Os crescentes ataques às infra-estruturas energéticas do Golfo levantaram alarmes entre os produtores mundiais de petróleo.O presidente-executivo da Saudi Aramco, Amin H. Nasser, alertou que o conflito poderia ter “consequências catastróficas” para os mercados globais de energia.“A interrupção causou uma grave reação em cadeia não apenas no transporte marítimo e nos seguros, mas também há um efeito dominó drástico na aviação, na agricultura, no setor automotivo e em outras indústrias”, disse Nasser durante uma coletiva de imprensa anunciando os lucros da Aramco em 2025, conforme relatado pela AFP.“Haverá consequências catastróficas para os mercados petrolíferos mundiais quanto mais tempo durar a perturbação”, acrescentou.Nasser também apelou à reabertura do Estreito de Ormuz, um importante corredor marítimo que normalmente transporta cerca de 20% do abastecimento mundial de petróleo, mas que foi gravemente perturbado pelo conflito.O Irão foi acusado de ter como alvo instalações energéticas em todo o Golfo, numa tentativa de reforçar o controlo sobre a by way of navegável estratégica.

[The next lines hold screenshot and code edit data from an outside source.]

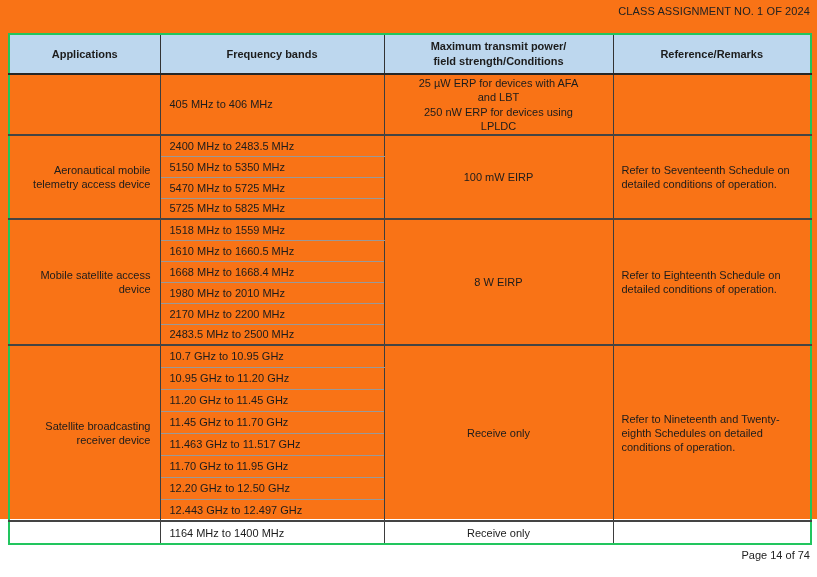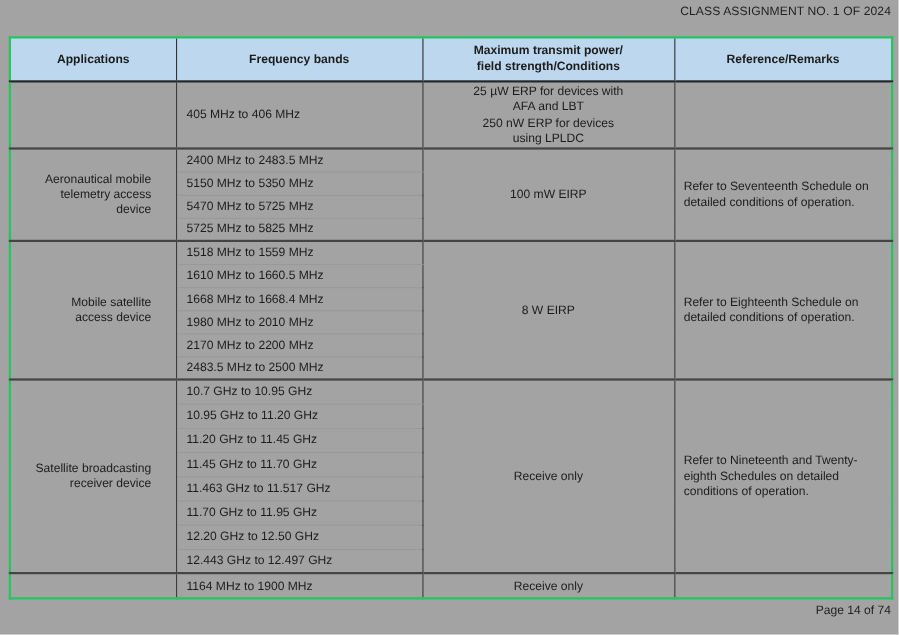--- a/index.html
+++ b/index.html
@@ -10,7 +10,7 @@
     font-family: "Liberation Sans", sans-serif;
     color: #1c1c1c;
   }
-  .page { position: relative; width: 817px; height: 577px; background: #a3a3a3; }
+  .page { position: relative; width: 817px; height: 519px; background: #f97316; }
 
   .doc-header {
     position: absolute;

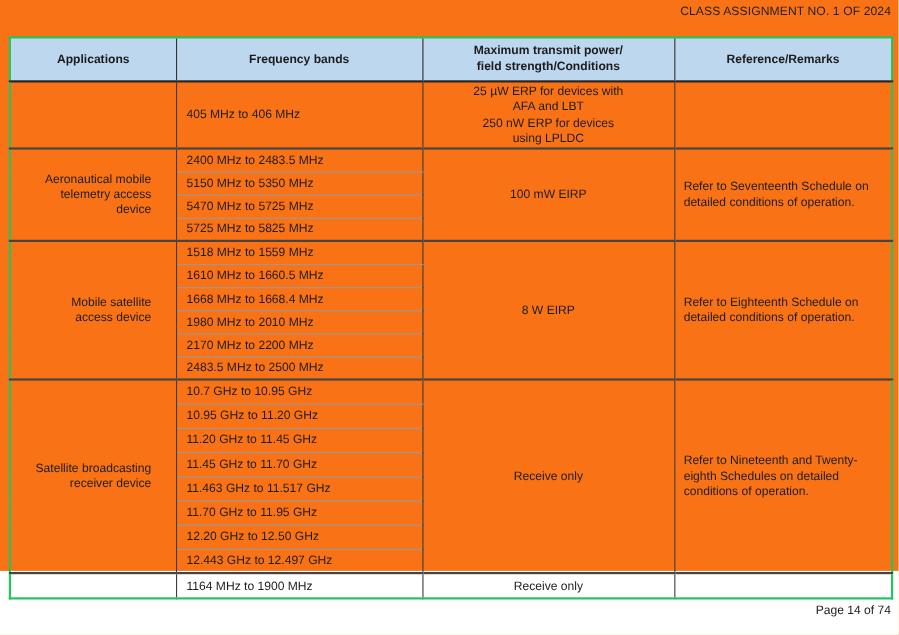--- a/index.html
+++ b/index.html
@@ -50,7 +50,7 @@
     border-left: 1px solid #3d3d3d;
     border-right: 1px solid #3d3d3d;
     vertical-align: middle;
-    padding: 1px 22px;
+    padding: 1px 9px;
     line-height: 1.3;
   }
 

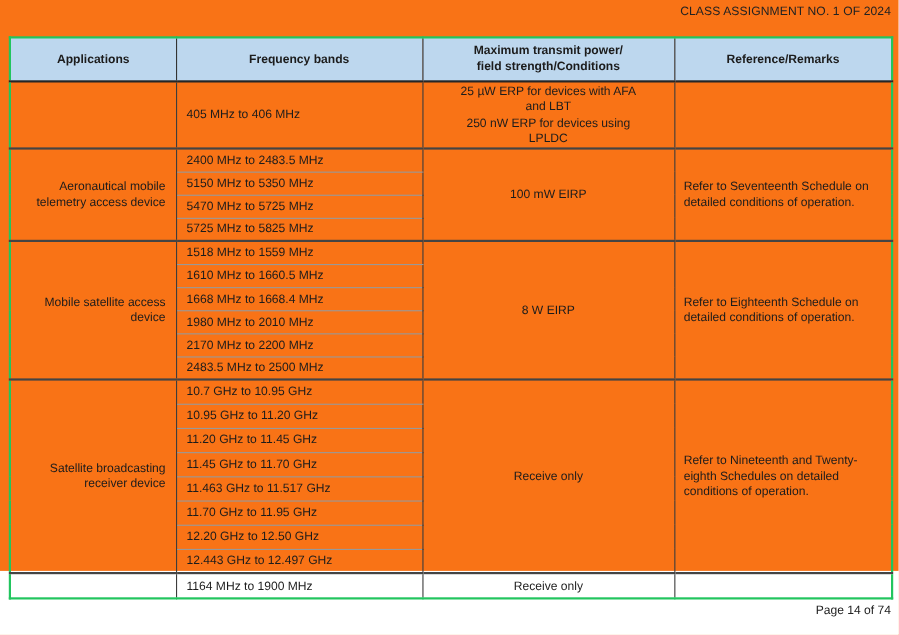--- a/index.html
+++ b/index.html
@@ -177,7 +177,7 @@
 
       <tr class="sec h23">
         <td class="app"></td>
-        <td class="band">1164 MHz to 1900 MHz</td>
+        <td class="band">1164 MHz to 1400 MHz</td>
         <td class="power">Receive only</td>
         <td class="remarks"></td>
       </tr>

Setor energético sob pressão no Golfo

A guerra já interrompeu as operações energéticas em toda a região.Os ataques iranianos tiveram como alvo a infra-estrutura petrolífera saudita, incluindo o enorme complexo da refinaria Ras Tanura, um dos maiores centros de refinação do Médio Oriente, forçando a interrupção de algumas operações.Analistas de energia alertam que a situação poderá criar consequências económicas generalizadas.“O sector energético do Golfo está a ser atingido de vários ângulos”, disse Robert Mogielnicki, um académico não residente do Arab Gulf States Institute, citado pela AFP.“As instalações de energia estão sendo visadas, a capacidade de exportação através do estreito é prejudicada e a capacidade de armazenamento está sendo preenchida”, acrescentou.Os ataques iranianos também forçaram a QatarEnergy a interromper temporariamente a produção e a declarar força maior em algumas exportações, enquanto os produtores de energia no Kuwait emitiram avisos semelhantes.

Observatório world de energia convoca negociações sobre crise

No meio da turbulência crescente, a Agência Internacional de Energia convocou uma reunião extraordinária dos seus governos membros para rever a situação do abastecimento world.O diretor executivo da AIE, Fatih Birol, disse que a reunião avaliaria as condições do mercado e consideraria a liberação emergencial de reservas de petróleo, se necessário.“Nos mercados petrolíferos, as condições deterioraram-se nos últimos dias”, disse Birol num comunicado citado pela AFP.“Além dos desafios do trânsito através do Estreito de Ormuz, uma quantidade substancial de produção de petróleo foi reduzida. Isto está a criar riscos significativos e crescentes para o mercado.”Acrescentou que a reunião de emergência ajudaria a determinar se as reservas estratégicas de petróleo detidas pelos países da AIE deveriam ser libertadas para estabilizar os mercados.

Mercados de petróleo oscilam violentamente em meio a temores de guerra

O conflito desencadeou oscilações acentuadas nos preços globais da energia.Os preços do petróleo subiram quase 30 por cento no início desta semana, em meio a temores de interrupções no fornecimento, antes de cair novamente depois que o presidente dos EUA, Donald Trump, sugeriu que a guerra poderia terminar em breve, informou a AFP.Entretanto, responsáveis ​​dos países do Grupo dos Sete também começaram a discutir se as reservas estratégicas de petróleo deveriam ser libertadas para estabilizar os mercados energéticos globais.O presidente francês, Emmanuel Macron, disse que o G7 continuaria as consultas esta semana sobre possíveis medidas de emergência para lidar com a crescente crise energética.